| Hi. Before I start I want to express very sincere thanks to the developers of
HTTrack, which is clearly a mature product of long standing and absolutely
invaluable, and I am very grateful to have discovered it.
Although I've seen a number of threads here around this subject (and have read
through Fred's user guide) I haven't found a proper answer to this question:
why does "maximum external depth" not work? Nor indeed other rules, such as
exclusions under scan rules. Actually, more importantly, I want to know a
solution to my problem, but I'd really like it to be a methodical one that can
be logically understood and depended on rather than a hack that I must just
hope will work.
My scenario:
Using WinHTTrack Website Copier 3.49-2
I wish to crawl a site of perhaps 10-20k published and public pages -
predominantly Drupal but also aliasing through to some static HTML from older
sites. In it are links to a large number of PDFs and other documents on a
large and unknown number of third-party sites, which I want to archive too.
There are also images embedded from Wikipedia - I am ambivalent about grabbing
these, though it would be nice. There are third-party script libraries and
probably CSS, all of which I want to archive. And of course there are many
links to pages on other sites, but I am NOT interested in archiving them. In
other words I want to download files (documents of various sorts, JS and CSS,
and optionally images) but not HTML pages.
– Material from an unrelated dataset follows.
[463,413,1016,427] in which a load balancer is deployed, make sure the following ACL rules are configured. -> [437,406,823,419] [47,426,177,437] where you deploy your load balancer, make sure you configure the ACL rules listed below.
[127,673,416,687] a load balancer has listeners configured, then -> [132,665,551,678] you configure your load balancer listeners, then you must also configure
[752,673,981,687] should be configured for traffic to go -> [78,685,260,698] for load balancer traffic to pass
I have moved towards ever-stricter rules in an effort not to archive the
entirety of Wikipedia AND Wikimedia in all available languages, and to stop
drilling down into external sites. My most recent set of options and rules was
as follows (ignoring defaults):
Scan rules
+*.png +*.gif +*.jpg +*.jpeg +*.css +*.js +*.pdf +*.doc +*.docx +*.xls +*.xlsx
+*.ppt +*.pptx
-ad.doubleclick.net/*
-*wikipedia.org/* -*wikimedia.org/*
limits
max external depth: 0
max number of links: 1000000
max size HTML: 1000000
max size non-HTML: 20000000
links
get non-HTML files (I think this is default actually)
get HTML first
build
no external pages (I have also tried without this, when I realised that it had
nothing to do with actually *archiving* external files and only related to how
to deal with external links when not archiving an external file - preserve the
link, or make an error page for it?)
Experts
store HTML first
--------
This has had better results than previous efforts, but still archives a huge
amount of irrelevant material and I have no confidence that it will ever stop.
I cancelled the crawl before it ended, but when it appeared that HTTrack had
completed archiving the HTML on my target site (the count of HTML files within
it hadn't increased for a long time although archiving was ongoing).
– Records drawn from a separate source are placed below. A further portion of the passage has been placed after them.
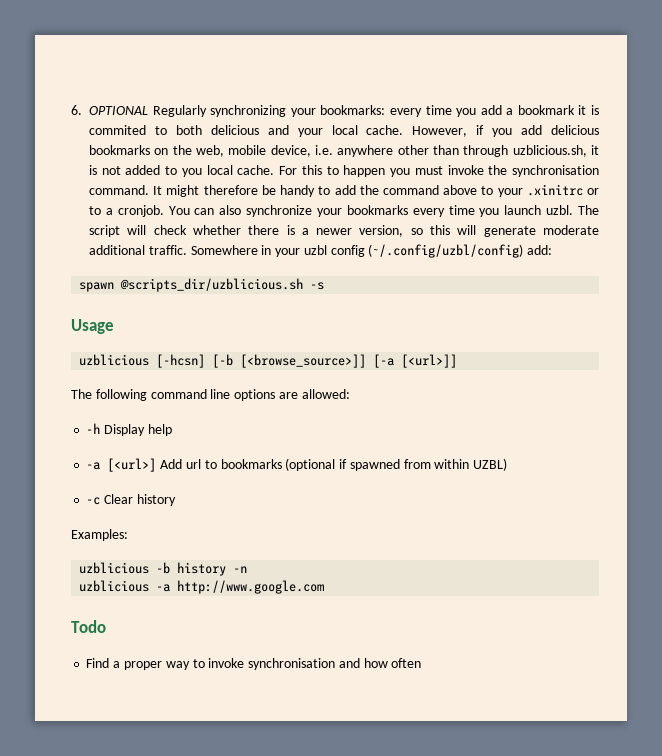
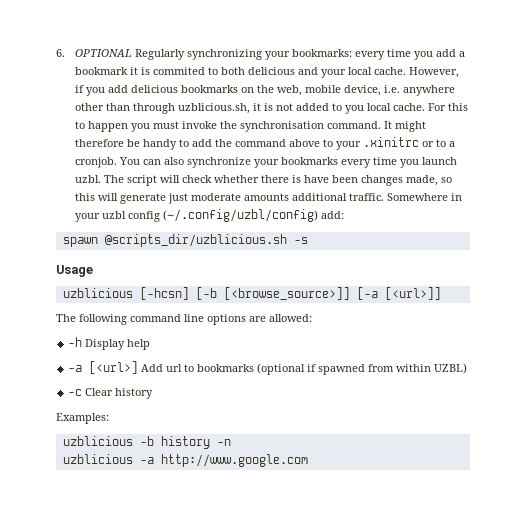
[301,225,404,237] a newer version, -> [304,175,439,186] have been changes made,
[543,225,600,235] moderate -> [168,193,290,204] just moderate amounts
[71,620,106,633] [86,658,422,670] // Todo // Find a proper way to invoke synchronisation and how often -> (308, 460) none

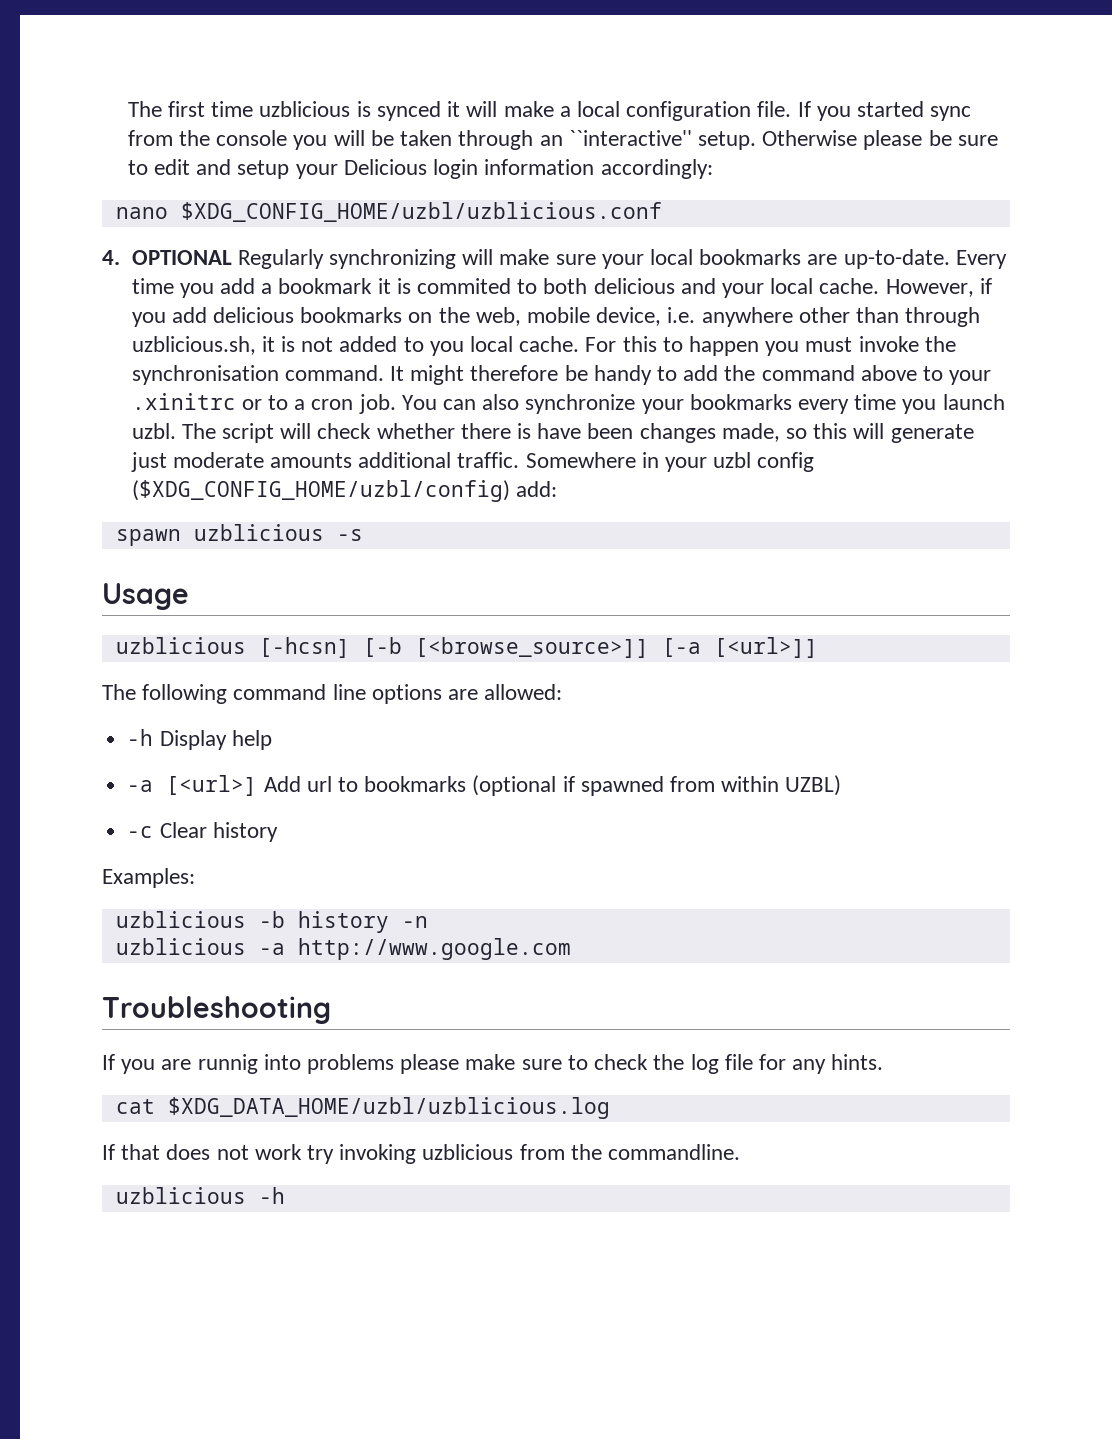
[56,49,386,60] 6. OPTIONAL Regularly synchronizing your bookmarks: every -> [127,101,972,121] [127,130,998,150] [127,159,713,179] [115,202,662,222] [102,249,1007,269] The first time uzblicious is synced it will make a local configuration file. If you started sync from the console you will be taken through an ``interactive'' setup. Otherwise please be sure to edit and setup your Delicious login information accordingly: // nano $XDG_CONFIG_HOME/uzbl/uzblicious.conf // 4. OPTIONAL Regularly synchronizing will make sure your local bookmarks are up-to-date. Every
[75,157,118,168] cronjob. -> [311,394,396,414] cron job.
[163,209,319,222] (~/.config/uzbl/config) -> [131,480,510,502] ($XDG_CONFIG_HOME/uzbl/config)
[104,234,287,247] @scripts_dir/uzblicious.sh -> [193,524,324,541] uzblicious
(308, 460) none -> [102,996,331,1024] [102,1054,884,1074] [115,1097,610,1119] [102,1144,741,1164] [115,1187,285,1204] // Troubleshooting // If you are runnig into problems please make sure to check the log file for any hints. // cat $XDG_DATA_HOME/uzbl/uzblicious.log // If that does not work try invoking uzblicious from the commandline. // uzblicious -h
My understanding of the rules above is that, firstly, nothing should have been
archived from any wikipedia.org or wikipedia.org subdomain. No documentation I
have read suggests that other options might override the scan rules, and
anyway the only option that seems pertinent is "maximum external depth", which
is 0. But when I stopped the crawl I had approaching 5000 files from those
sites, including hundreds of HTML pages and a couple of thousand JPGs. Tracing
through the log files it appeared that the first reference to Wiki*edia was a
link to an image on Wikipedia (not an embedded image, a link):
<https://en.wikipedia.org/w/index.php?title=File%3AFace_mask_torres_strait.JPG>
Of course, annoyingly, although it has a ".jpg" extension, this is actually an
HTML page. HTTrack archived it, and then made hundreds of other requests for
all of the other resources linked from that page. It moved onto the Wikimedia
page for that image:
<https://commons.wikimedia.org/wiki/File:Face_mask_torres_strait.JPG>
and on from there to pages about museums, users and so on, grabbing images,
HTML and everything else. So it was neither respecting the scan rules
excluding wiki*edia.org files, nor the "max external depth=0" option. I should
say that the situation had improved a lot from an earlier scan, where I had
the same external scan depth but hadn't excluded those domains, so the scan
rule had helped, but not fixed the issue as expect.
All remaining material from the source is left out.